What the exercise asks » From the records below, extract only the lines running from the line with "[123,180,226,199] this demo" to the line with "(120, 390) none", both lines included, reproducing them exactly.

Input records »
>>>>>
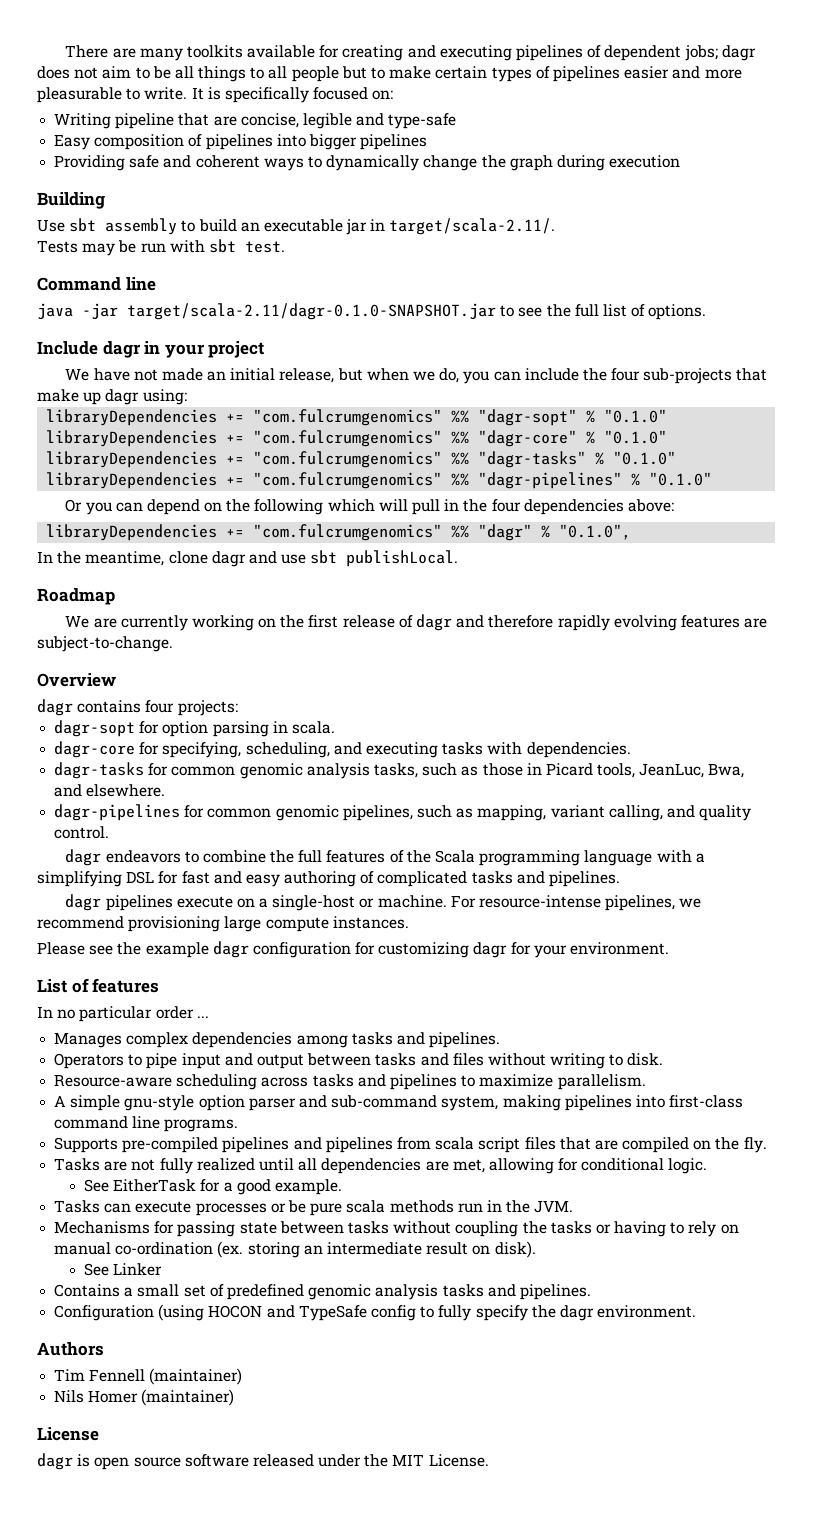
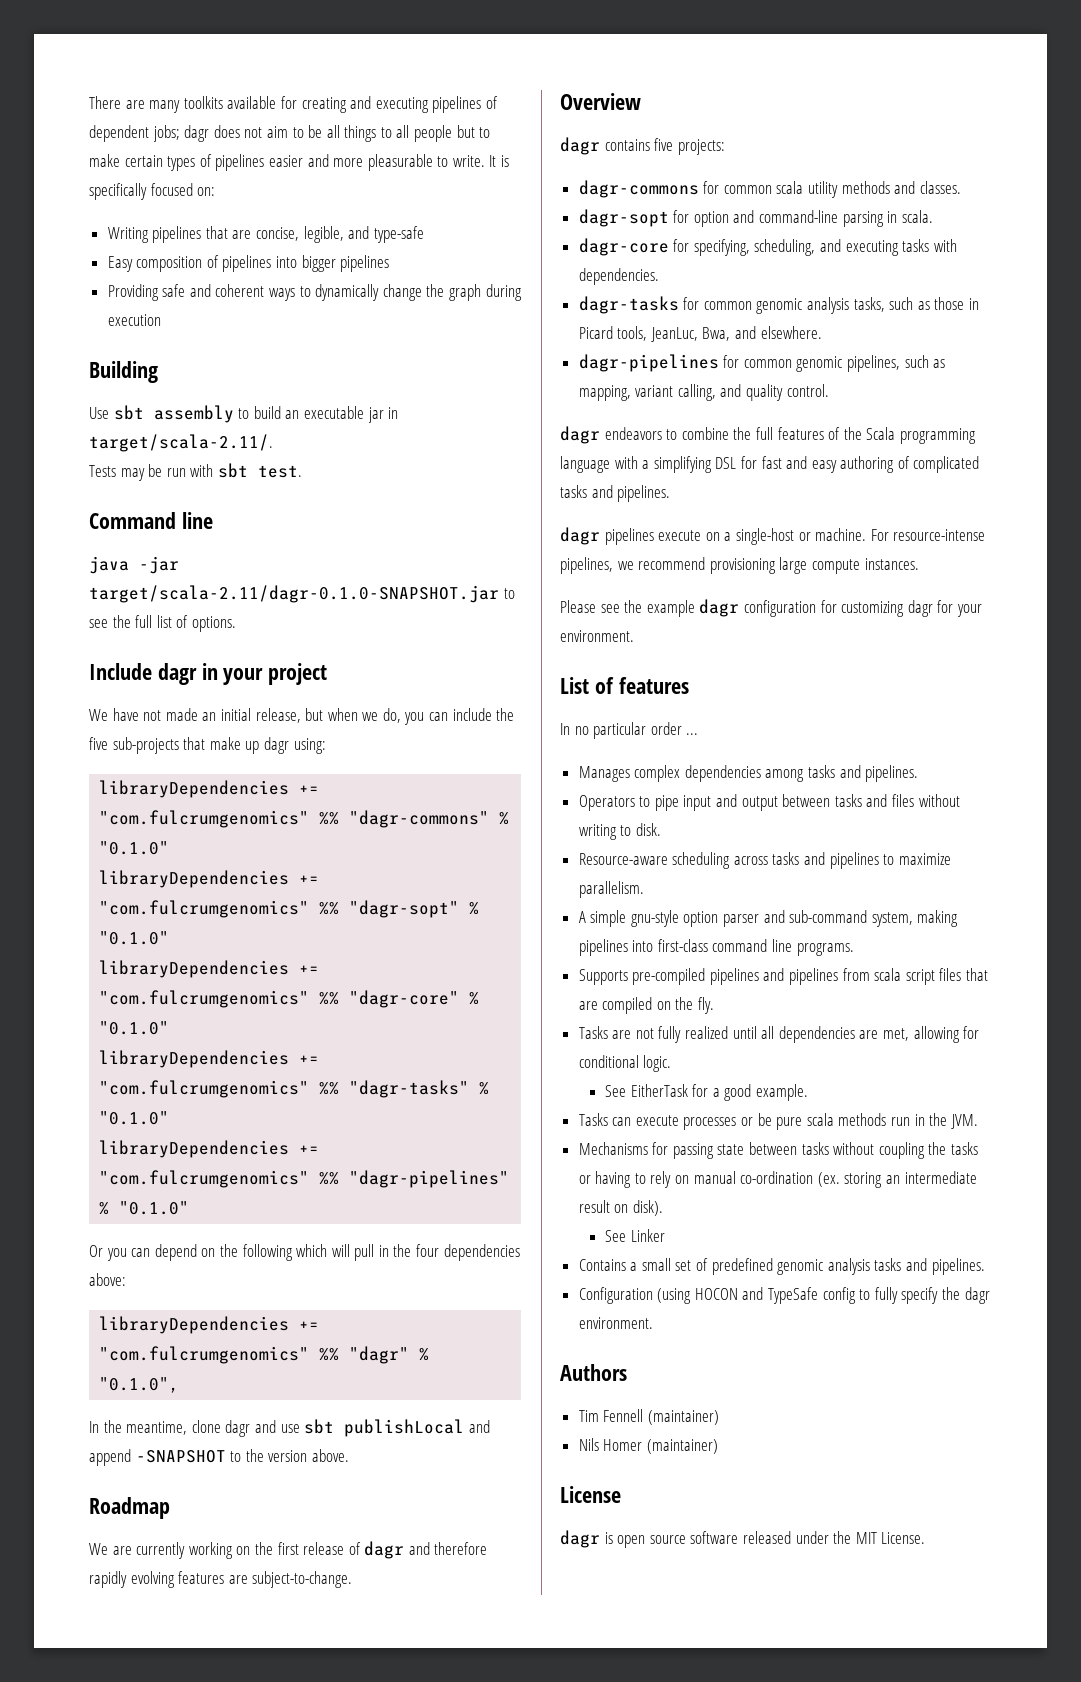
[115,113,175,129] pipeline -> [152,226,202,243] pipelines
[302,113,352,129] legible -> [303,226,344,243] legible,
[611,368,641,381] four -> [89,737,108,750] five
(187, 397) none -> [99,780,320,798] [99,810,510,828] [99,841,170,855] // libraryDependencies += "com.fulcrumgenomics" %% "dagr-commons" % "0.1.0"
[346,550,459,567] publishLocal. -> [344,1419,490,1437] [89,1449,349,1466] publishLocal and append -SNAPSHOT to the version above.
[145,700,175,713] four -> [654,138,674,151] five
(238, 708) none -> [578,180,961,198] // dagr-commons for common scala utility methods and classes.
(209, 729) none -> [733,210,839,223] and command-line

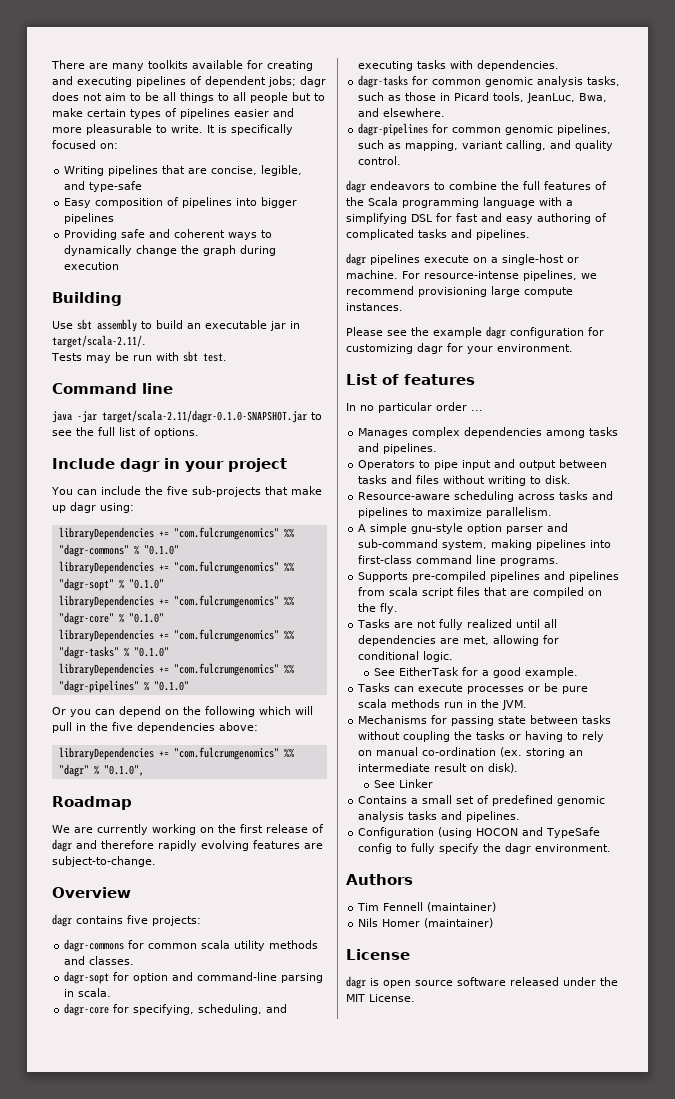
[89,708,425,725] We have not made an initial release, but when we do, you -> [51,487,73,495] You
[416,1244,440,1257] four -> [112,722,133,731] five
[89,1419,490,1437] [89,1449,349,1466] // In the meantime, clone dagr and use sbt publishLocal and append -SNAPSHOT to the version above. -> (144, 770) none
<<<<<
>>>>>
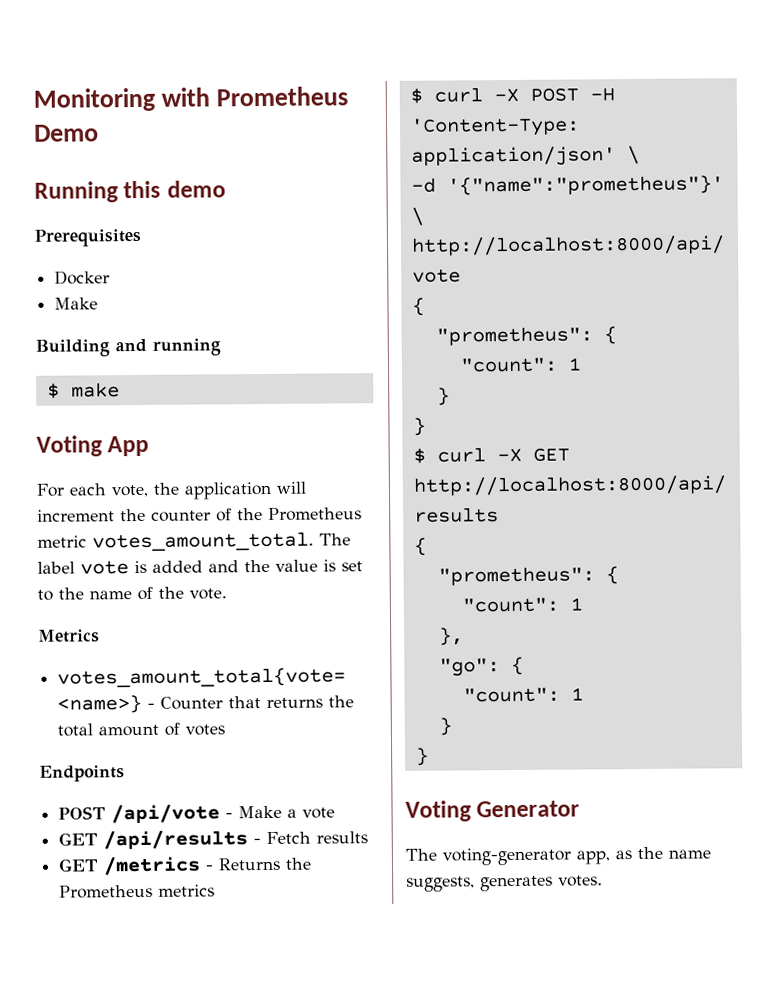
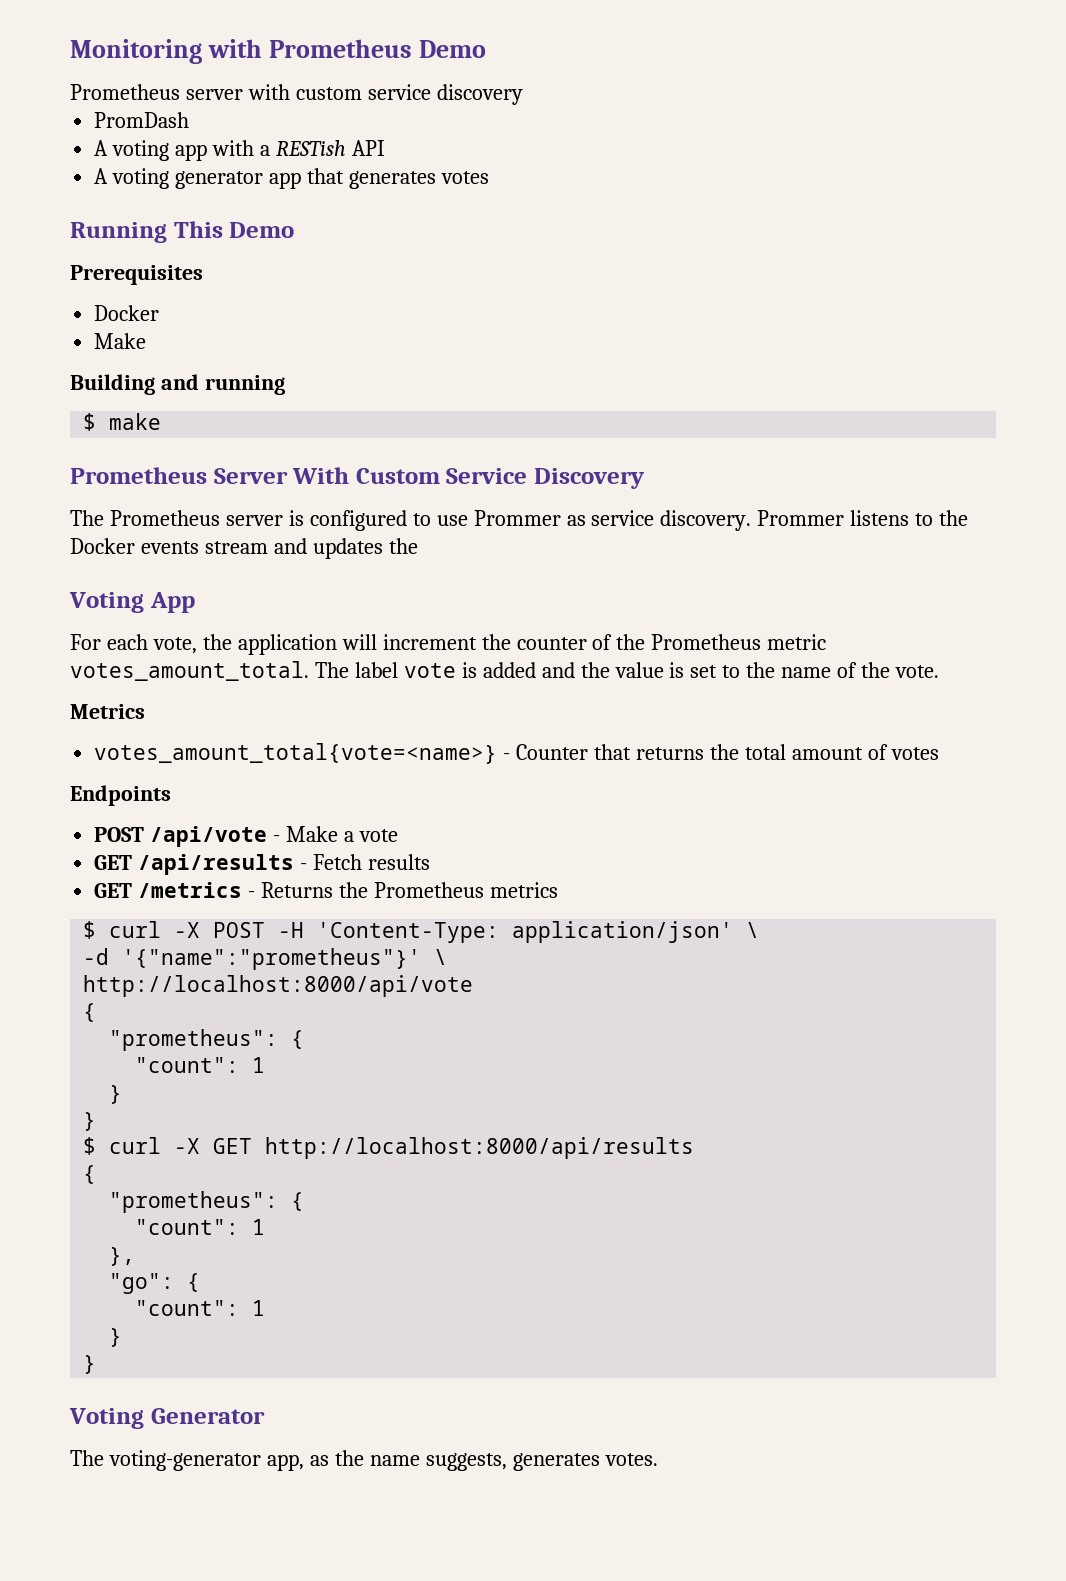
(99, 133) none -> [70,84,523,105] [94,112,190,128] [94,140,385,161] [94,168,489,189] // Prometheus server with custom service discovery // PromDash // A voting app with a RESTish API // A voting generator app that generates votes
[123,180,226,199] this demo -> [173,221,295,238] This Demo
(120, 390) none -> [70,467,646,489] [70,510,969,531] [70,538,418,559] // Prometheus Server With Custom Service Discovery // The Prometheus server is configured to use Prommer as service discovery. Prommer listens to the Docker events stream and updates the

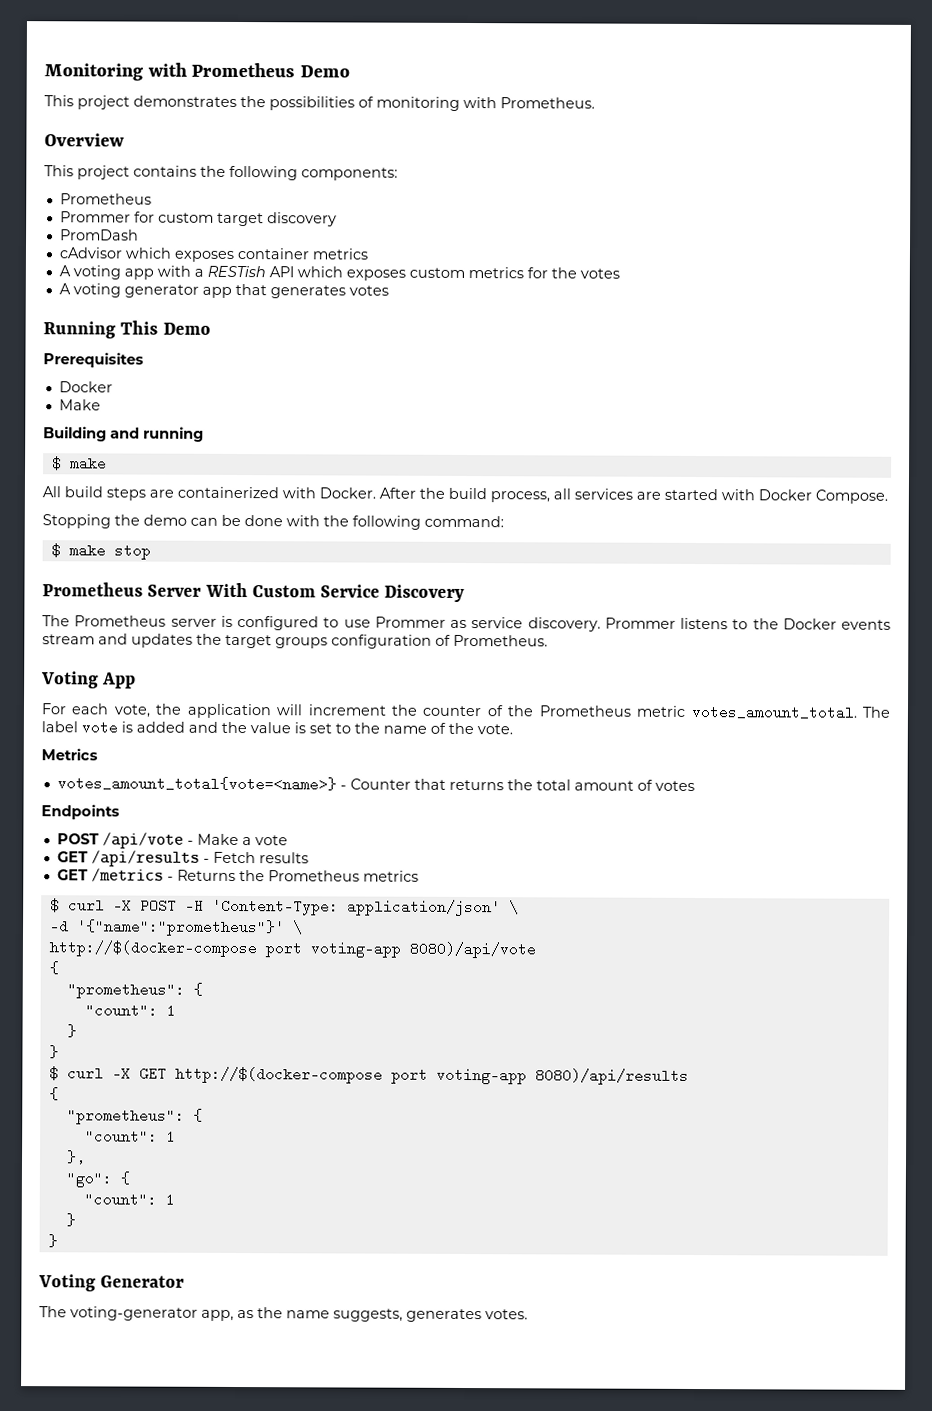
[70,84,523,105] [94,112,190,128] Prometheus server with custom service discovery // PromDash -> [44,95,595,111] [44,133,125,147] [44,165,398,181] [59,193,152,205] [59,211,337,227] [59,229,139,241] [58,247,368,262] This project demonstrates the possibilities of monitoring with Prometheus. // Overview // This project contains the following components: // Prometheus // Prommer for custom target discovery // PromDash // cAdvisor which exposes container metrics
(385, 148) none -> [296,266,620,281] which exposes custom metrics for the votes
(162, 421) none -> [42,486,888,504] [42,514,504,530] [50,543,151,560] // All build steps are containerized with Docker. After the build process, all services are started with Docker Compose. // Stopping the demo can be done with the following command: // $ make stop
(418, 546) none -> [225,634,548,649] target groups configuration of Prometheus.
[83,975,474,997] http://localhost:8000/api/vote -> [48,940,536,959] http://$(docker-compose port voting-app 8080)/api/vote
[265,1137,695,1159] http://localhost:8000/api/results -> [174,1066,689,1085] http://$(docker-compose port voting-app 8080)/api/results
<<<<<
Solution to the problem »
[123,180,226,199] this demo -> [173,221,295,238] This Demo
(120, 390) none -> [70,467,646,489] [70,510,969,531] [70,538,418,559] // Prometheus Server With Custom Service Discovery // The Prometheus server is configured to use Prommer as service discovery. Prommer listens to the Docker events stream and updates the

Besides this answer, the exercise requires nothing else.